## WORK TO BE COMPLETED
An exact transcript of all the records is the expected answer.

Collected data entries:
══════

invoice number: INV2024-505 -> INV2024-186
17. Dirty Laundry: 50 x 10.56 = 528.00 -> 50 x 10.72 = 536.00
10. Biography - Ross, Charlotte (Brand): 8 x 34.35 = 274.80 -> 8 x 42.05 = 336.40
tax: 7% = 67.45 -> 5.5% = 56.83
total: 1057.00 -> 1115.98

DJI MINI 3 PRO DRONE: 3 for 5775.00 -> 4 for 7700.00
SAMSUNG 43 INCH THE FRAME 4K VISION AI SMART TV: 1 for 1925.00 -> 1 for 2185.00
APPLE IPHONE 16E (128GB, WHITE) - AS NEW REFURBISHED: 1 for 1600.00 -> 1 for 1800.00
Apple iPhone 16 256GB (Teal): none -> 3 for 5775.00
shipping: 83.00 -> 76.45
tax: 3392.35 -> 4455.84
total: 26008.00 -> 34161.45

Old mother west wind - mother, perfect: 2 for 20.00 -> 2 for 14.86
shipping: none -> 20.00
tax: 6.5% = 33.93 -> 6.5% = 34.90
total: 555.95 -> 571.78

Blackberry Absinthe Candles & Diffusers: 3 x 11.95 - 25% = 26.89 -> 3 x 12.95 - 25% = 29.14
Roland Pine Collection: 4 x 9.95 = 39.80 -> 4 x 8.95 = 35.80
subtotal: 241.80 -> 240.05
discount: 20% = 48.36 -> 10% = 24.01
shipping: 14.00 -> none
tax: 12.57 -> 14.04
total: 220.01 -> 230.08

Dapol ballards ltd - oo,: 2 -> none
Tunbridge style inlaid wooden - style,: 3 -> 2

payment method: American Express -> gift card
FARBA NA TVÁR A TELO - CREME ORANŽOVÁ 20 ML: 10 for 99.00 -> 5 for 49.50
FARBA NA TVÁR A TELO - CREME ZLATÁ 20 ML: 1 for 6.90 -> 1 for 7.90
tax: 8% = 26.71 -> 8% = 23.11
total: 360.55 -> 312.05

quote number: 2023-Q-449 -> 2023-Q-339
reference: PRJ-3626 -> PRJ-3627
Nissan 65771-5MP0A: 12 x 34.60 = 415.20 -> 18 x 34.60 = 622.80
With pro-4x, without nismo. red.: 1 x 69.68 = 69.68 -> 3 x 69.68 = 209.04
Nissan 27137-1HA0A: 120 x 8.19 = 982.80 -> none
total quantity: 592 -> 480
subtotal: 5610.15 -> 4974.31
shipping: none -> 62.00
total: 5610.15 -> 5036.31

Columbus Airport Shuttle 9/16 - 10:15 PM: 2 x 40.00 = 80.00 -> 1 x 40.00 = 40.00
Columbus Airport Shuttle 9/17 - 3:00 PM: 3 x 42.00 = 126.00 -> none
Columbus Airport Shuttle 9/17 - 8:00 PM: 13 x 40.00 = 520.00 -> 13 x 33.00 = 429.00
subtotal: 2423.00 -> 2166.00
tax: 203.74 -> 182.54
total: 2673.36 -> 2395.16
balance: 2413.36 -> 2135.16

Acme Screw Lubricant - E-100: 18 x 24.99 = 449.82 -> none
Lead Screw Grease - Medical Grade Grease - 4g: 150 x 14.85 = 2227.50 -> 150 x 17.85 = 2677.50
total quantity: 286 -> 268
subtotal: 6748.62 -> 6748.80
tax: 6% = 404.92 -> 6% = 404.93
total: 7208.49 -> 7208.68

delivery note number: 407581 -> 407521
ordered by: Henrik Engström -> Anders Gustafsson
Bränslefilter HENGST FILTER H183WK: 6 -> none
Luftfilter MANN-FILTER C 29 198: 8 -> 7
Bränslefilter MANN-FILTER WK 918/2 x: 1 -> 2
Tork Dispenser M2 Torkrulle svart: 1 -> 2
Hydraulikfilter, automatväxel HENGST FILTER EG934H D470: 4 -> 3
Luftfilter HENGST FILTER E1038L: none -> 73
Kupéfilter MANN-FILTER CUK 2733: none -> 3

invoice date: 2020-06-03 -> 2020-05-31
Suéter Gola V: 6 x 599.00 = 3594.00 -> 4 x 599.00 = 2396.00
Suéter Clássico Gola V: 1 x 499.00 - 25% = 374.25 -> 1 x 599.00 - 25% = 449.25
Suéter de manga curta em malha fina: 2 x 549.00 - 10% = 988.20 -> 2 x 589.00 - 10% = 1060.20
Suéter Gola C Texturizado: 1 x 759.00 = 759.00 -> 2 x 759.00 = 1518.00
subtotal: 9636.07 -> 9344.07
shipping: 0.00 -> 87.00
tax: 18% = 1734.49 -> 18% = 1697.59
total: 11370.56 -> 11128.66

══════

## RESPONSE FOR THIS EXERCISE
invoice number: INV2024-505 -> INV2024-186
17. Dirty Laundry: 50 x 10.56 = 528.00 -> 50 x 10.72 = 536.00
10. Biography - Ross, Charlotte (Brand): 8 x 34.35 = 274.80 -> 8 x 42.05 = 336.40
tax: 7% = 67.45 -> 5.5% = 56.83
total: 1057.00 -> 1115.98

DJI MINI 3 PRO DRONE: 3 for 5775.00 -> 4 for 7700.00
SAMSUNG 43 INCH THE FRAME 4K VISION AI SMART TV: 1 for 1925.00 -> 1 for 2185.00
APPLE IPHONE 16E (128GB, WHITE) - AS NEW REFURBISHED: 1 for 1600.00 -> 1 for 1800.00
Apple iPhone 16 256GB (Teal): none -> 3 for 5775.00
shipping: 83.00 -> 76.45
tax: 3392.35 -> 4455.84
total: 26008.00 -> 34161.45

Old mother west wind - mother, perfect: 2 for 20.00 -> 2 for 14.86
shipping: none -> 20.00
tax: 6.5% = 33.93 -> 6.5% = 34.90
total: 555.95 -> 571.78

Blackberry Absinthe Candles & Diffusers: 3 x 11.95 - 25% = 26.89 -> 3 x 12.95 - 25% = 29.14
Roland Pine Collection: 4 x 9.95 = 39.80 -> 4 x 8.95 = 35.80
subtotal: 241.80 -> 240.05
discount: 20% = 48.36 -> 10% = 24.01
shipping: 14.00 -> none
tax: 12.57 -> 14.04
total: 220.01 -> 230.08

Dapol ballards ltd - oo,: 2 -> none
Tunbridge style inlaid wooden - style,: 3 -> 2

payment method: American Express -> gift card
FARBA NA TVÁR A TELO - CREME ORANŽOVÁ 20 ML: 10 for 99.00 -> 5 for 49.50
FARBA NA TVÁR A TELO - CREME ZLATÁ 20 ML: 1 for 6.90 -> 1 for 7.90
tax: 8% = 26.71 -> 8% = 23.11
total: 360.55 -> 312.05

quote number: 2023-Q-449 -> 2023-Q-339
reference: PRJ-3626 -> PRJ-3627
Nissan 65771-5MP0A: 12 x 34.60 = 415.20 -> 18 x 34.60 = 622.80
With pro-4x, without nismo. red.: 1 x 69.68 = 69.68 -> 3 x 69.68 = 209.04
Nissan 27137-1HA0A: 120 x 8.19 = 982.80 -> none
total quantity: 592 -> 480
subtotal: 5610.15 -> 4974.31
shipping: none -> 62.00
total: 5610.15 -> 5036.31

Columbus Airport Shuttle 9/16 - 10:15 PM: 2 x 40.00 = 80.00 -> 1 x 40.00 = 40.00
Columbus Airport Shuttle 9/17 - 3:00 PM: 3 x 42.00 = 126.00 -> none
Columbus Airport Shuttle 9/17 - 8:00 PM: 13 x 40.00 = 520.00 -> 13 x 33.00 = 429.00
subtotal: 2423.00 -> 2166.00
tax: 203.74 -> 182.54
total: 2673.36 -> 2395.16
balance: 2413.36 -> 2135.16

Acme Screw Lubricant - E-100: 18 x 24.99 = 449.82 -> none
Lead Screw Grease - Medical Grade Grease - 4g: 150 x 14.85 = 2227.50 -> 150 x 17.85 = 2677.50
total quantity: 286 -> 268
subtotal: 6748.62 -> 6748.80
tax: 6% = 404.92 -> 6% = 404.93
total: 7208.49 -> 7208.68

delivery note number: 407581 -> 407521
ordered by: Henrik Engström -> Anders Gustafsson
Bränslefilter HENGST FILTER H183WK: 6 -> none
Luftfilter MANN-FILTER C 29 198: 8 -> 7
Bränslefilter MANN-FILTER WK 918/2 x: 1 -> 2
Tork Dispenser M2 Torkrulle svart: 1 -> 2
Hydraulikfilter, automatväxel HENGST FILTER EG934H D470: 4 -> 3
Luftfilter HENGST FILTER E1038L: none -> 73
Kupéfilter MANN-FILTER CUK 2733: none -> 3

invoice date: 2020-06-03 -> 2020-05-31
Suéter Gola V: 6 x 599.00 = 3594.00 -> 4 x 599.00 = 2396.00
Suéter Clássico Gola V: 1 x 499.00 - 25% = 374.25 -> 1 x 599.00 - 25% = 449.25
Suéter de manga curta em malha fina: 2 x 549.00 - 10% = 988.20 -> 2 x 589.00 - 10% = 1060.20
Suéter Gola C Texturizado: 1 x 759.00 = 759.00 -> 2 x 759.00 = 1518.00
subtotal: 9636.07 -> 9344.07
shipping: 0.00 -> 87.00
tax: 18% = 1734.49 -> 18% = 1697.59
total: 11370.56 -> 11128.66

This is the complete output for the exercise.